Do you ensure that local logging has been enabled on all systems and networking devices?
Do you ensure that all systems that store logs have adequate storage space for the logs generated?
Do you use at least three synchronized time sources from which all servers and network devices retrieve time information regularly so that timestamps in logs are consistent?
Do you enable system logging to include detailed information such as an event source, date, user, timestamp, source addresses, destination addresses, and other useful elements?
Do you enable Domain Name System (DNS) query logging to detect hostname lookups for known malicious domains?
Do you log all URL requests from each of your organization's systems, whether onsite or on a mobile device, to identify potentially malicious activity and assist incident handlers with identifying potentially compromised systems?
Do you enable command-line audit logging for command shells, such as Microsoft Powershell and Bash?
Do you ensure that appropriate logs are being aggregated to a central log management system for analysis and review?
Do you retain audit logs across enterprise assets for a minimum of 90 days?
Do you review the logs to identify anomalies or abnormal events on a regular basis?
Do you collect service provider logs where supported?
Do you ensure that only fully supported web browsers and email clients are allowed to execute in your organization, ideally only using the latest version of the browsers and email clients provided by the vendor?
Do you use DNS filtering services to help block access to known malicious domains?

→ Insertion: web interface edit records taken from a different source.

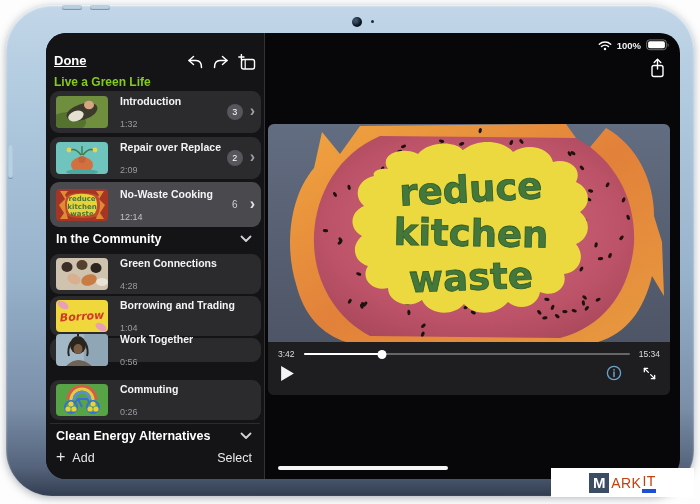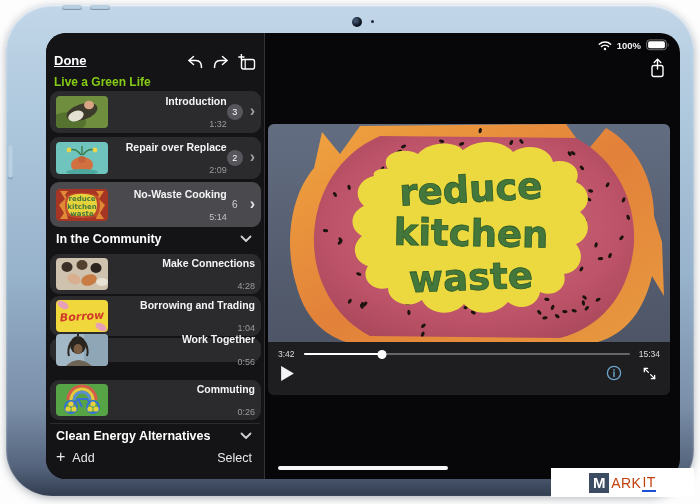--- a/index.html
+++ b/index.html
@@ -25,21 +25,21 @@
   .status-left span { margin-right:7px; }
   .status-right { position:absolute; right:2px; top:0; display:flex; align-items:center; gap:5px; }
   .toolbar-done { position:absolute; left:8px; top:20px; color:#fff; font-size:13px; font-weight:bold;text-decoration:underline; }
   .tb-icon { position:absolute; top:21px; }
   .share-icon { position:absolute; right:14px; top:25px; }
 
   
   .sidebar { position:absolute; left:0; top:0; width:219px; height:446px; background:#141416; border-right:1px solid #333336; }
   .proj-title { position:absolute; left:8px; top:42px; color:#84cc16; font-size:12px; font-weight:bold; }
   .row { position:absolute; left:4px; width:211px; height:42px; border-radius:9px; background:#2b2b2d;
-    display:flex; align-items:center; padding:0 6px;text-align:right; }
+    display:flex; align-items:center; padding:0 6px; }
   .row.selected { background:#4a4a4e; }
   .thumb { width:52px; height:32px; border-radius:4px; overflow:hidden; flex:none; position:relative; }
   .thumb svg { display:block; }
   .meta { margin-left:12px; flex:1; min-width:0; }
   .m-title { font-size:10.5px; font-weight:bold; color:#f4f4f6; white-space:nowrap; }
   .m-dur { font-size:9px; color:#9a9aa0; margin-top:12px; }
   .badge { width:16px; height:16px; border-radius:50%; background:#56565c; color:#fff; font-size:9px;
     display:flex; align-items:center; justify-content:center; margin-right:7px; flex:none; }
   .badge.plain { background:transparent; color:#cfcfd4; font-size:10px; }
   .chev-r { color:#a0a0a6; font-size:16px; font-weight:bold; line-height:1; margin-top:-2px; flex:none; }
@@ -64,21 +64,21 @@
   .btn-row { display:flex; align-items:center; padding:6px 13px 0 13px; }
   .btn-row .spacer { flex:1; }
   .home-indicator { position:absolute; left:50%; bottom:9px; transform:translateX(-50%); width:170px; height:4.5px; border-radius:3px; background:#f5f5f5; }
 
   
   .watermark { position:absolute; left:551px; top:468px; width:143px; height:29px; background:#ffffff;
     display:flex; align-items:center; justify-content:center; gap:1px; z-index:10; }
   .wm-box { width:20px; height:20px; background:#3c4d63; color:#fff; font-size:15px; font-weight:bold;
     display:flex; align-items:center; justify-content:center; margin-right:1px; }
   .wm-red { color:#c2410c; font-size:14px; font-weight:normal; letter-spacing:.5px; }
-  .wm-underline { border-bottom:2px solid #1d4ed8; }
+  .wm-underline { border-bottom:4px solid #1d4ed8; }
 </style>
 </head>
 <body>
 
 <div class="stage">
   <div class="device">
     <div class="hw-btn btn-top-1"></div>
     <div class="hw-btn btn-top-2"></div>
     <div class="hw-btn btn-side-left"></div>
     <div class="camera"></div>
@@ -170,21 +170,21 @@
               <path d="M48 2 L43 10 L49 16 L44 24 L48 30 L40 30 L42 22 L37 14 L43 6 L40 2 Z" fill="#e08a35"></path>
               <path d="M12 6 C8 10 8 22 12 27 C22 30 32 30 41 27 C45 22 45 10 41 6 C30 3 20 3 12 6 Z" fill="#c24a2c"></path>
               <path d="M14 7 C10 11 10 21 14 25 C22 28 31 28 38 25 C42 21 42 11 38 7 C30 4 21 4 14 7 Z" fill="#e8d23c"></path>
               <text x="26" y="12" text-anchor="middle" font-size="7" font-weight="bold" fill="#44773b" font-family="DejaVu Sans, sans-serif">reduce</text>
               <text x="26" y="20" text-anchor="middle" font-size="7" font-weight="bold" fill="#44773b" font-family="DejaVu Sans, sans-serif">kitchen</text>
               <text x="26" y="27" text-anchor="middle" font-size="7" font-weight="bold" fill="#44773b" font-family="DejaVu Sans, sans-serif">waste</text>
             </svg>
           </div>
           <div class="meta">
             <div class="m-title">No-Waste Cooking</div>
-            <div class="m-dur" style="color:#c2c2c8">5:14</div>
+            <div class="m-dur" style="color:#c2c2c8">12:14</div>
           </div>
           <div class="badge plain">6</div>
           <div class="chev-r" style="color:#e4e4e8">›</div>
         </div>
 
         <div class="sec-header" style="top:199px">
           <span>In the Community</span>
           <svg width="12" height="8" viewBox="0 0 12 8">
             <polyline points="1.5,1.5 6,6 10.5,1.5" stroke="#d2d2d6" stroke-width="1.8" fill="none" stroke-linecap="round" stroke-linejoin="round"></polyline>
           </svg>
@@ -196,21 +196,21 @@
               <rect width="52" height="32" fill="#cfc2ae"></rect>
               <ellipse cx="11" cy="9" rx="5.5" ry="5" fill="#3a2e26"></ellipse>
               <ellipse cx="26" cy="7" rx="5.5" ry="5" fill="#53402f"></ellipse>
               <ellipse cx="40" cy="10" rx="5.5" ry="5" fill="#2c241e"></ellipse>
               <ellipse cx="18" cy="21" rx="7" ry="5" fill="#d8b090" transform="rotate(24 18 21)"></ellipse>
               <ellipse cx="33" cy="22" rx="8" ry="5.5" fill="#c87c44" transform="rotate(-18 33 22)"></ellipse>
               <ellipse cx="46" cy="24" rx="6" ry="4" fill="#e8e2d4"></ellipse>
             </svg>
           </div>
           <div class="meta">
-            <div class="m-title">Make Connections</div>
+            <div class="m-title">Green Connections</div>
             <div class="m-dur">4:28</div>
           </div>
         </div>
 
         <div class="row" style="top:263px; height:40px">
           <div class="thumb">
             <svg width="52" height="32" viewBox="0 0 52 32">
               <rect width="52" height="32" fill="#f0d73c"></rect>
               <ellipse cx="7" cy="5" rx="6" ry="3.5" fill="#e8a0b8" transform="rotate(30 7 5)"></ellipse>
               <ellipse cx="45" cy="27" rx="6" ry="3.5" fill="#e8a0b8" transform="rotate(30 45 27)"></ellipse>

Do you have enforced network-based URL filters that limit a system's ability to connect to websites not approved by the organization?
Do you have enforced filtering for each of the organization's systems, whether they are physically at an organization's facilities or not?
Do you uninstall or disable any unauthorized browser or email client plugins or add-on applications?
Do you implement a Domain-based Message Authentication, Reporting, and Conformance (DMARC) policy and verification to lower the chance of spoofed or modified emails from valid domains?
Do you start by implementing the Sender Policy Framework (SPF) and the Domain Keys Identified Mail (DKIM) standards?
Do you block all e-mail attachments entering your organization's e-mail gateway if the file types are unnecessary for your business?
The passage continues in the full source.